▸ GIVEN RECORDS

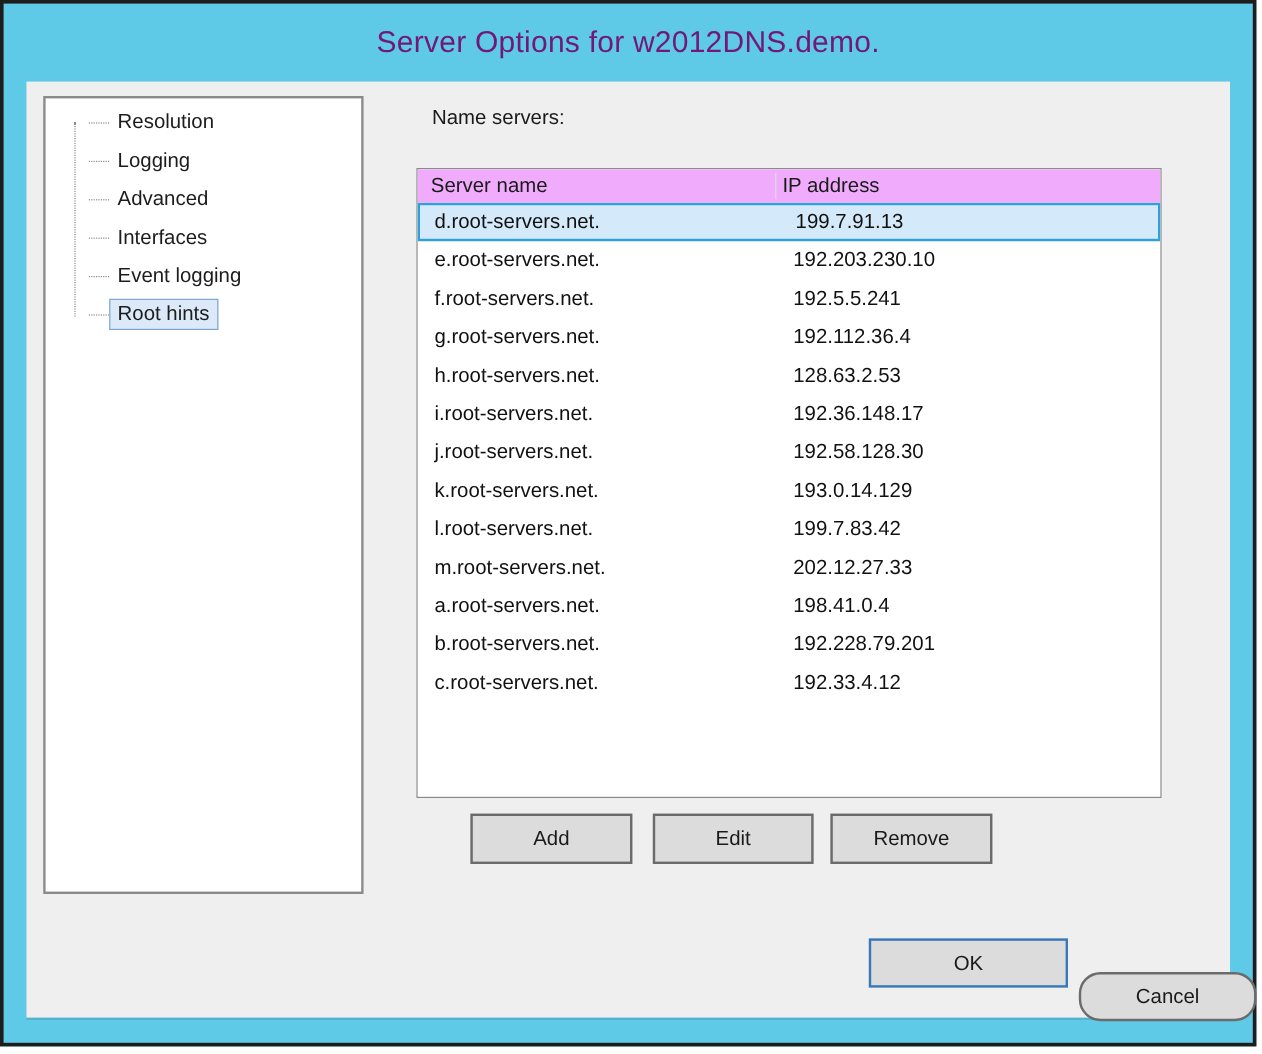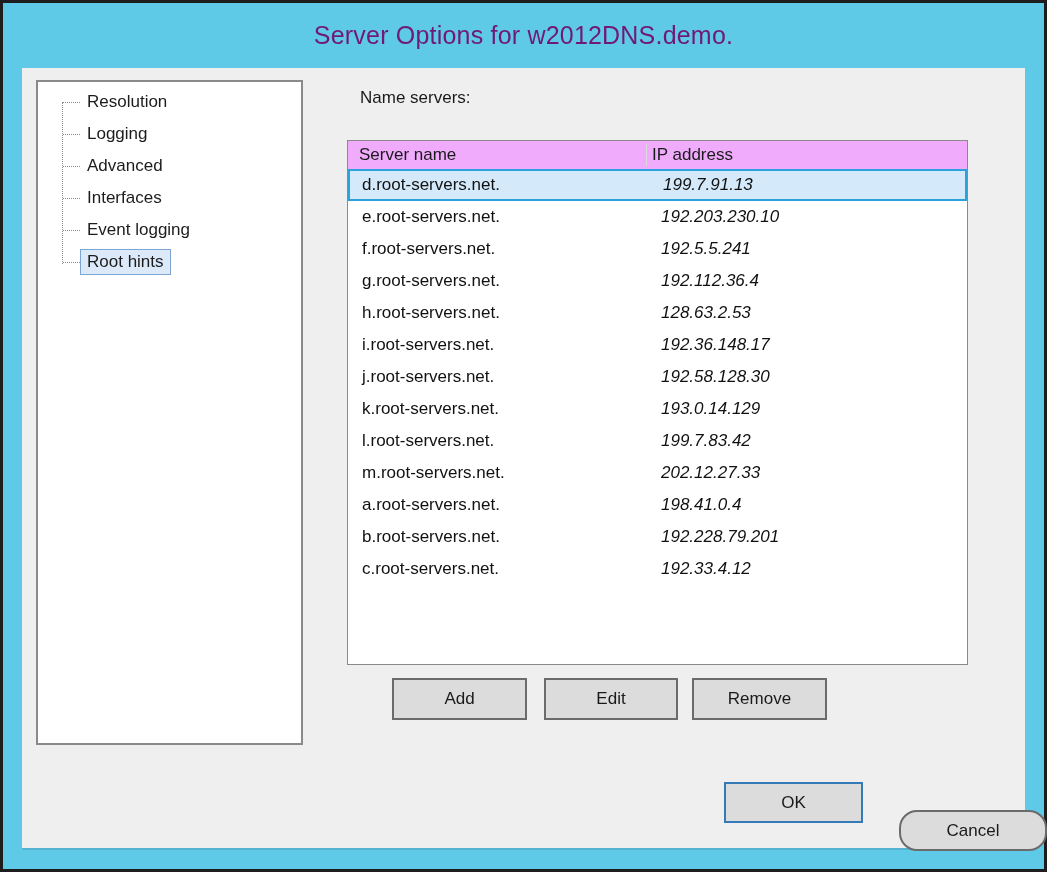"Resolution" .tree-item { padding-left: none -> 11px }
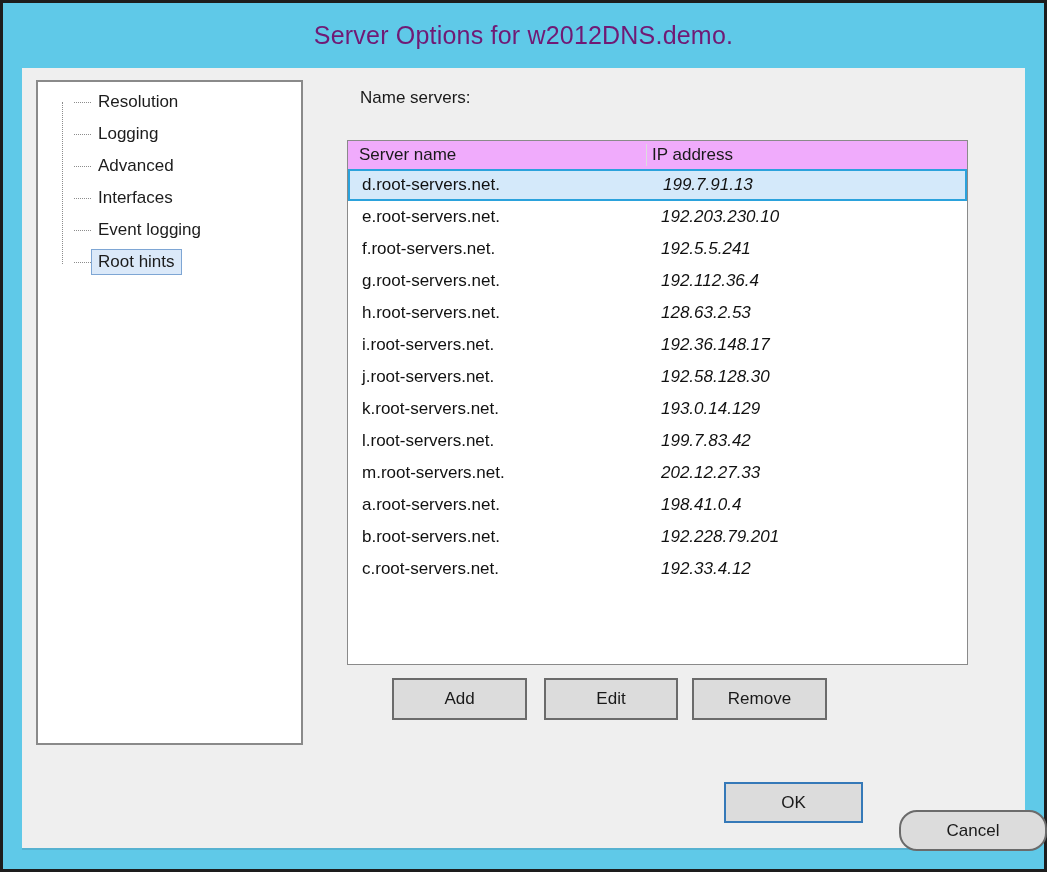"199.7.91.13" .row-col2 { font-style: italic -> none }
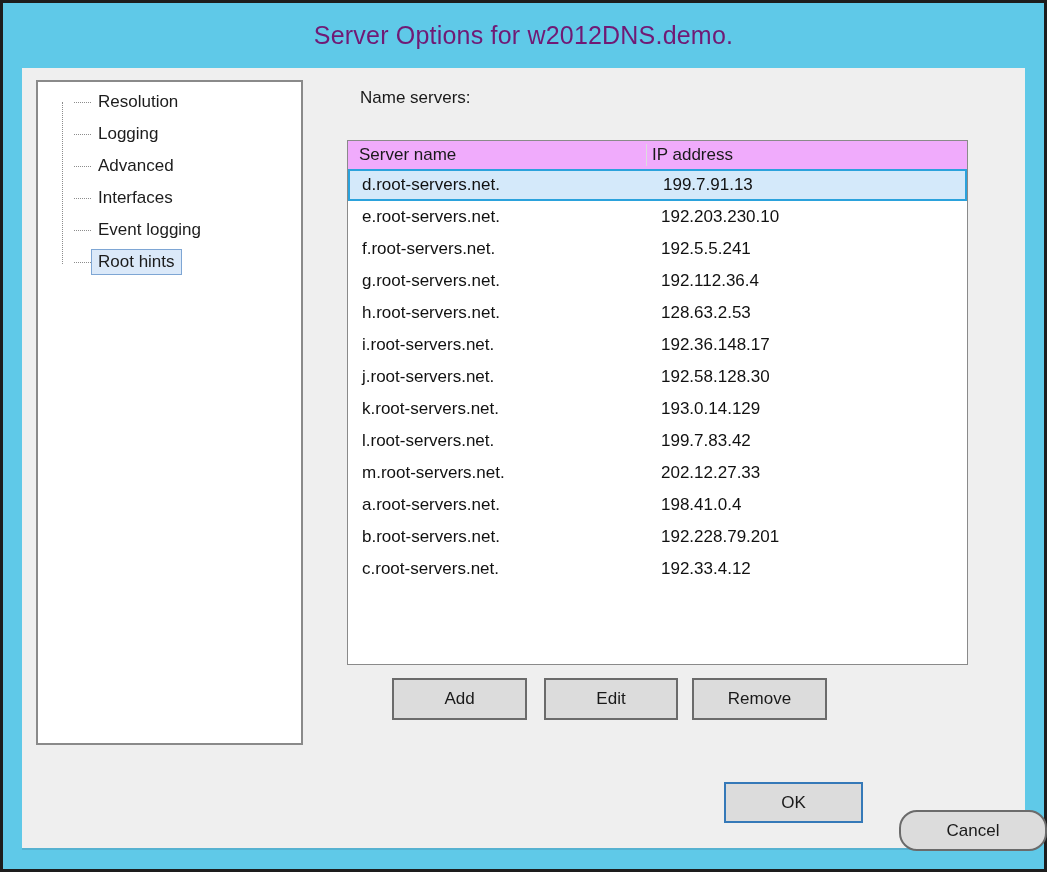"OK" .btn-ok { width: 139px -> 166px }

---

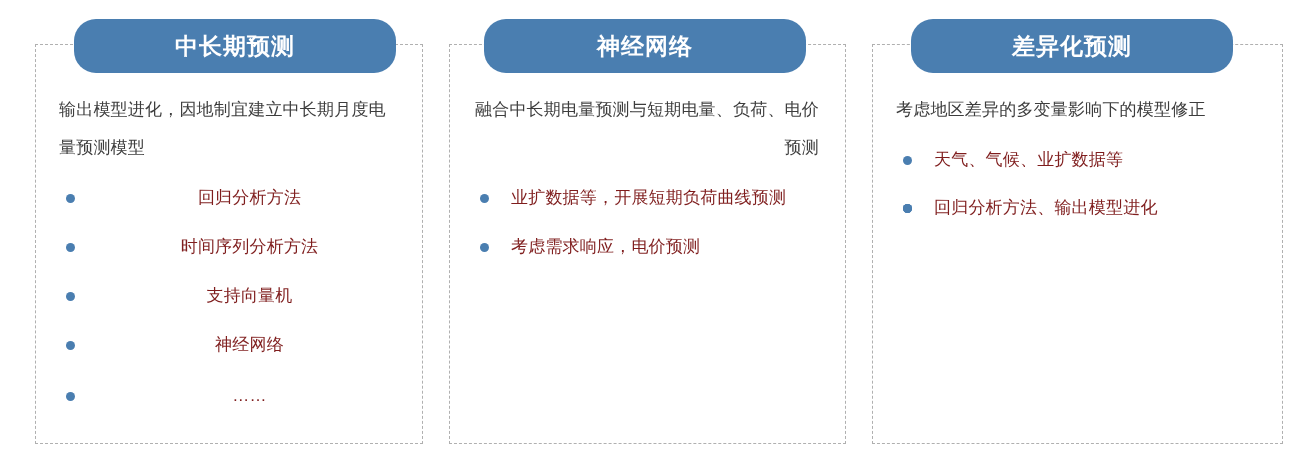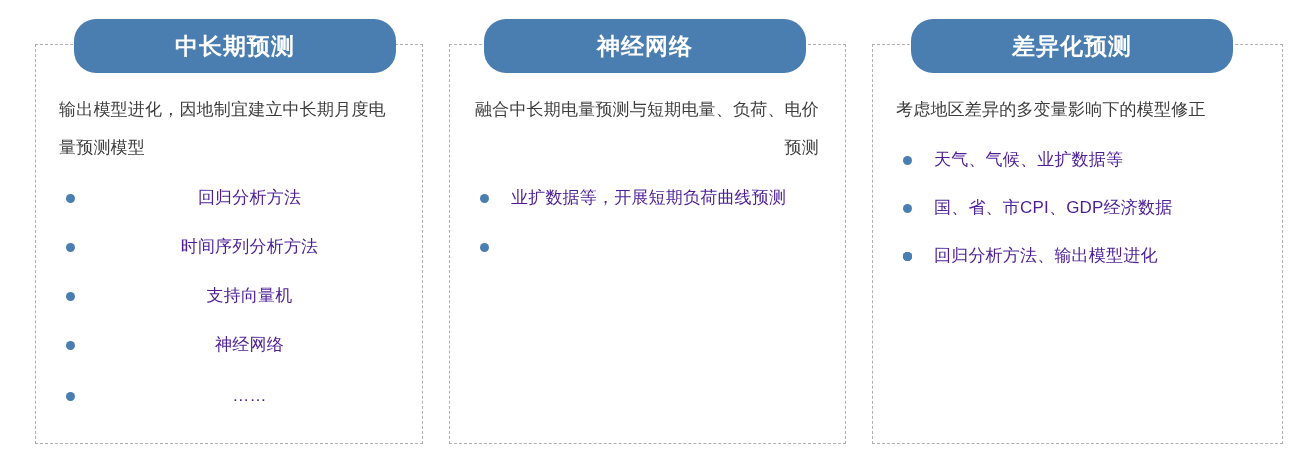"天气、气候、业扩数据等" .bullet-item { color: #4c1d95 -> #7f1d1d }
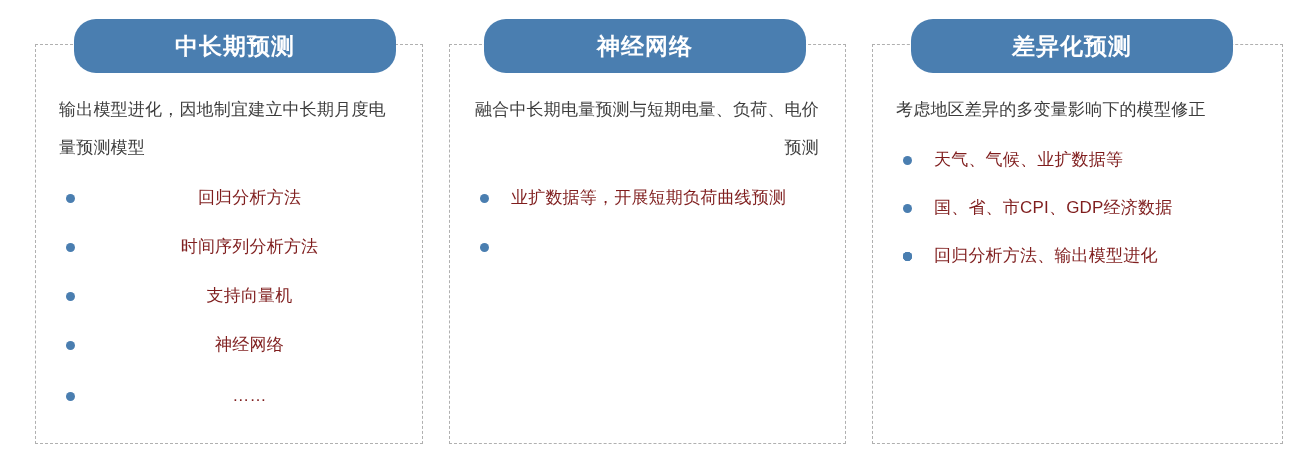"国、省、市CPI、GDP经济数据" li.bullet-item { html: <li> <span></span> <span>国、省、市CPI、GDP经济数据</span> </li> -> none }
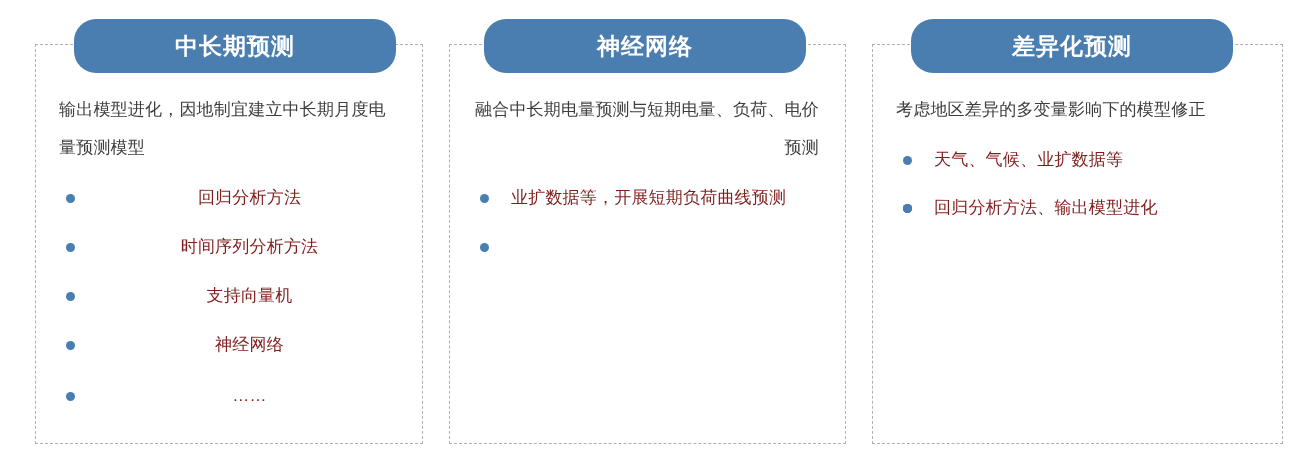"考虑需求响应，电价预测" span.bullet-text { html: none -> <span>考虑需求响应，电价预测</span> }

▸ WHAT TO PRODUCE
Transcribe exactly the lines above, beginning at the one with "color: #4c1d95 ->" and going up to and including the one with "html: none ->". Pictures do not belong in the copy.

▸ TASK RESULT
"天气、气候、业扩数据等" .bullet-item { color: #4c1d95 -> #7f1d1d }
"国、省、市CPI、GDP经济数据" li.bullet-item { html: <li> <span></span> <span>国、省、市CPI、GDP经济数据</span> </li> -> none }
"考虑需求响应，电价预测" span.bullet-text { html: none -> <span>考虑需求响应，电价预测</span> }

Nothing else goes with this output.